Le coup de règle sur le bout des doigts.
L’encrier rempli d’encre violette.
Ces dictées si difficiles,
Et l’épreuve de la récitation.
La Fontaine et Hugo, Emile Verhaeren, Edmond Rostand.
Sans oublier Sully Prudhomme et Maurice Carême !
Heureux qui comme Ulysse,
Demain dès l’aube,
Mignonne allons voir si la rose
Il pleut sur mon cœur ...
Et celle-là ?
« ... Je t'adore, Soleil ! Tu mets dans l'air des roses,
Des flammes dans la source, un dieu dans le buisson !
Tu prends un arbre obscur et tu l'apothéoses !
Ô Soleil ! toi sans qui les choses
Ne seraient que ce qu'elles sont ! ... »

829.2026.Aquarelliste

Yvonne sérieuse au visage pâlot
A pris du papier blanc et des couleurs à l’eau
Puis rempli ses godets d’eau claire à la cuisine.

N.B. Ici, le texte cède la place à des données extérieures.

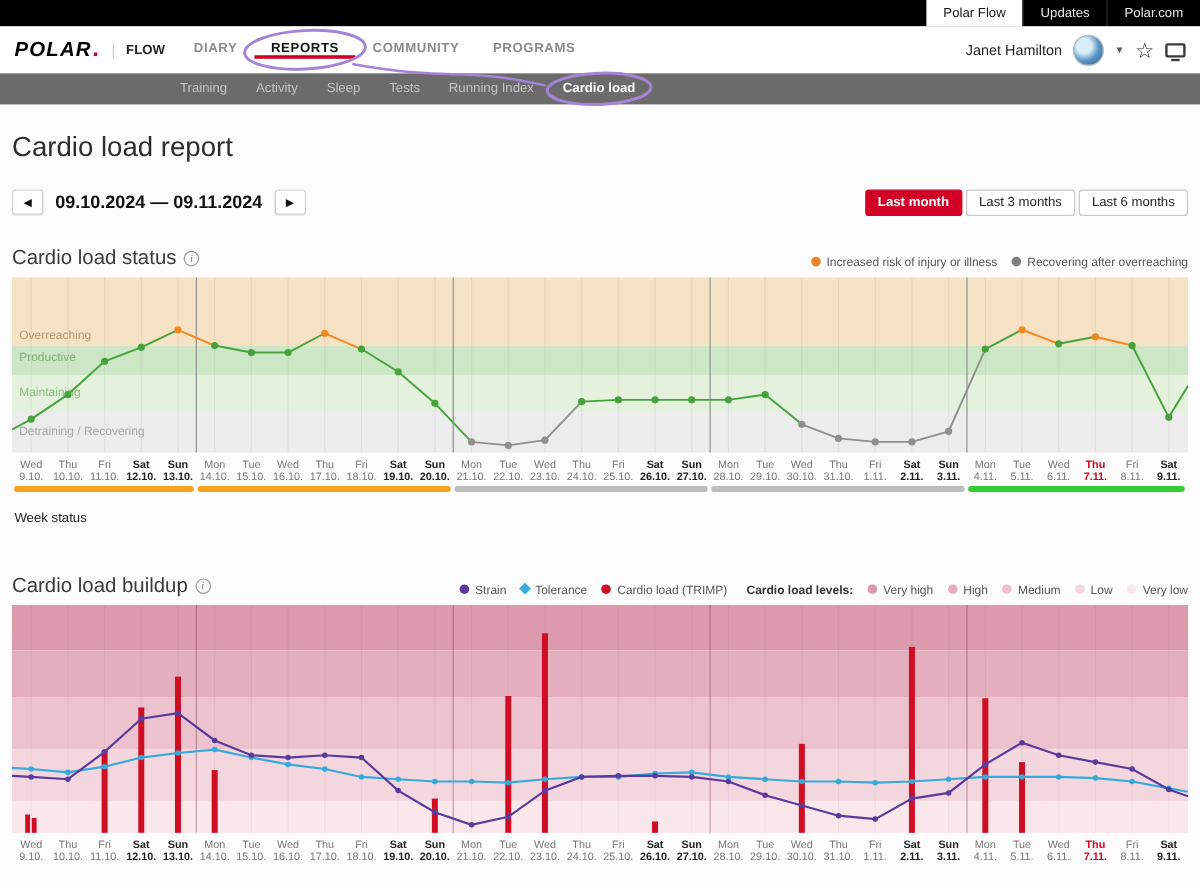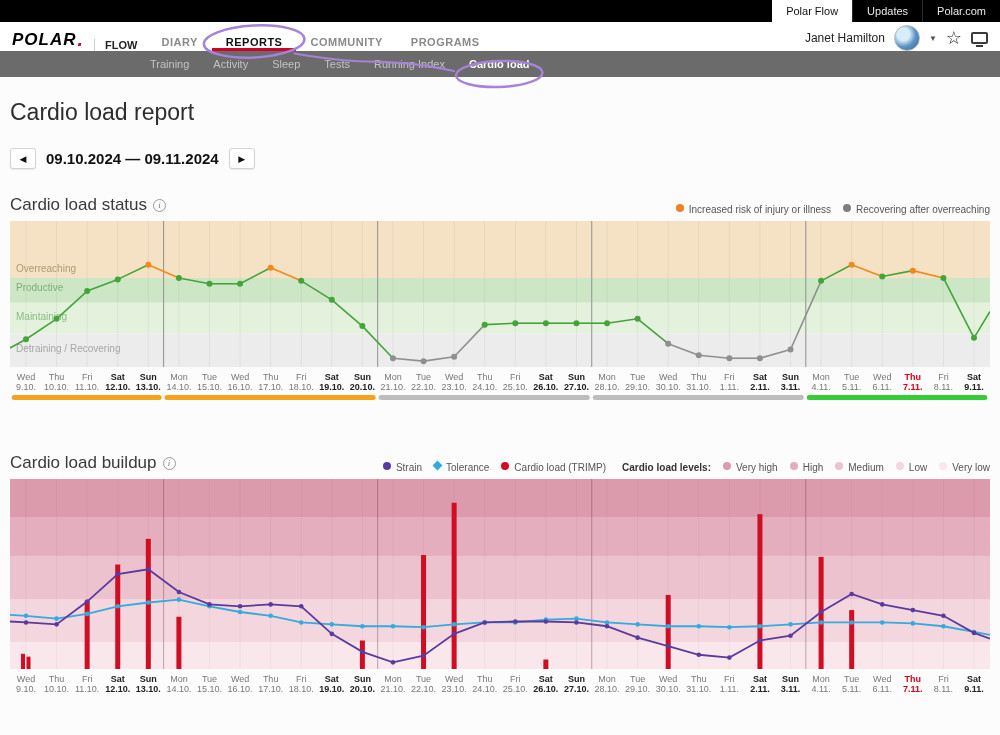"POLAR" .header { align-items: flex-end -> center; height: 29px -> 39px }
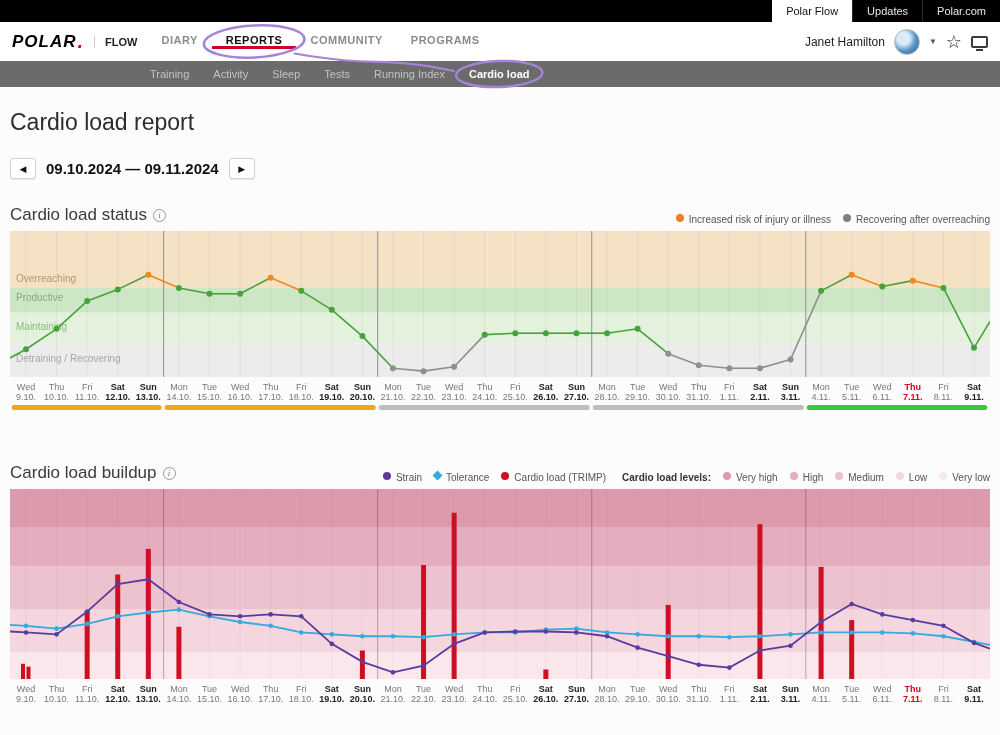"Last month" div.range-btns { html: none -> <div> <button>Last month</button> <button>Last 3 months</button> <button>Last 6 months</button> </div> }
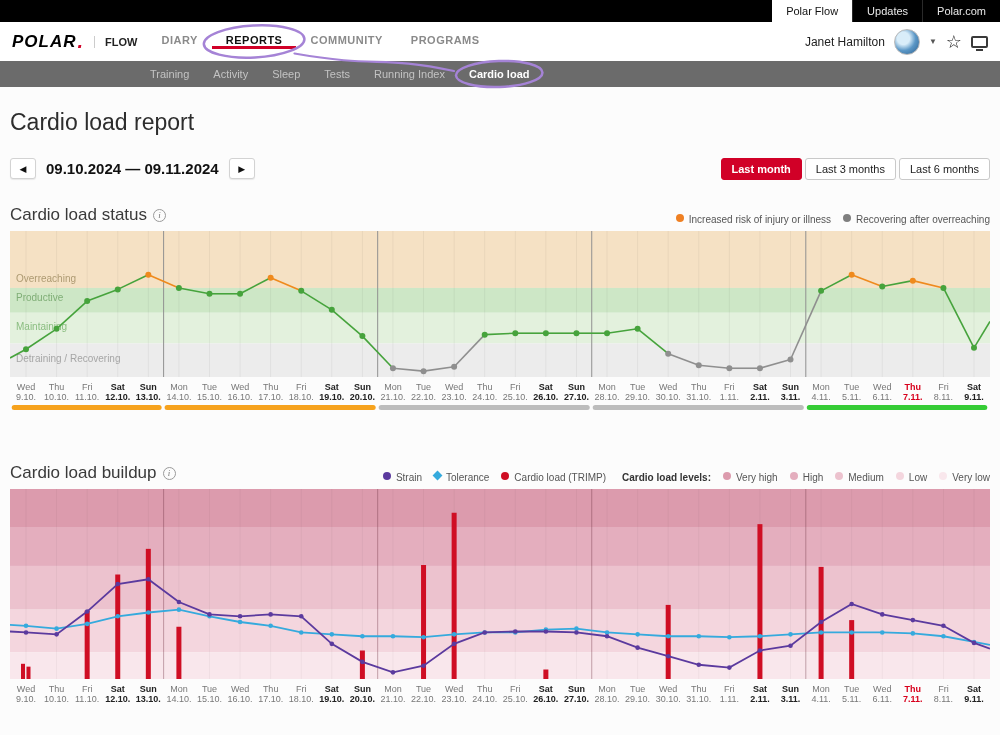"Week status" div.week-status-label { html: none -> <div>Week status</div> }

Yvonnette aujourd’hui veut peindre. Elle imagine
De quoi serait capable un peintre de sept ans.
Ferait-elle un portrait ? Il faudrait trop de temps
Et puis la ressemblance est un point difficile
À saisir, il vaut mieux peindre de l’immobile
Et parmi l’immobile inclus dans sa raison
Yvonnette a fait choix d’une belle maison
Et la peint toute une heure en enfant douce et sage.
Derrière la maison s’étend un paysage
Paisible comme un front pensif d’enfant heureux,
Un paysage vert avec des monts ocreux.
Or plus haut que le toit d’un rouge de blessure
Monte un ciel de cinabre où nul jour ne s’azure.
Quand j’étais tout petit aux cheveux longs rêvant,
Quand je stellais le ciel de mes ballons d’enfant,
Je peignais comme toi, ma mignonne Yvonnette,
Des paysages verts avec la maisonnette,
Mais au lieu d’un ciel triste et jamais azuré
J’ai peint toujours le ciel très bleu comme le vrai.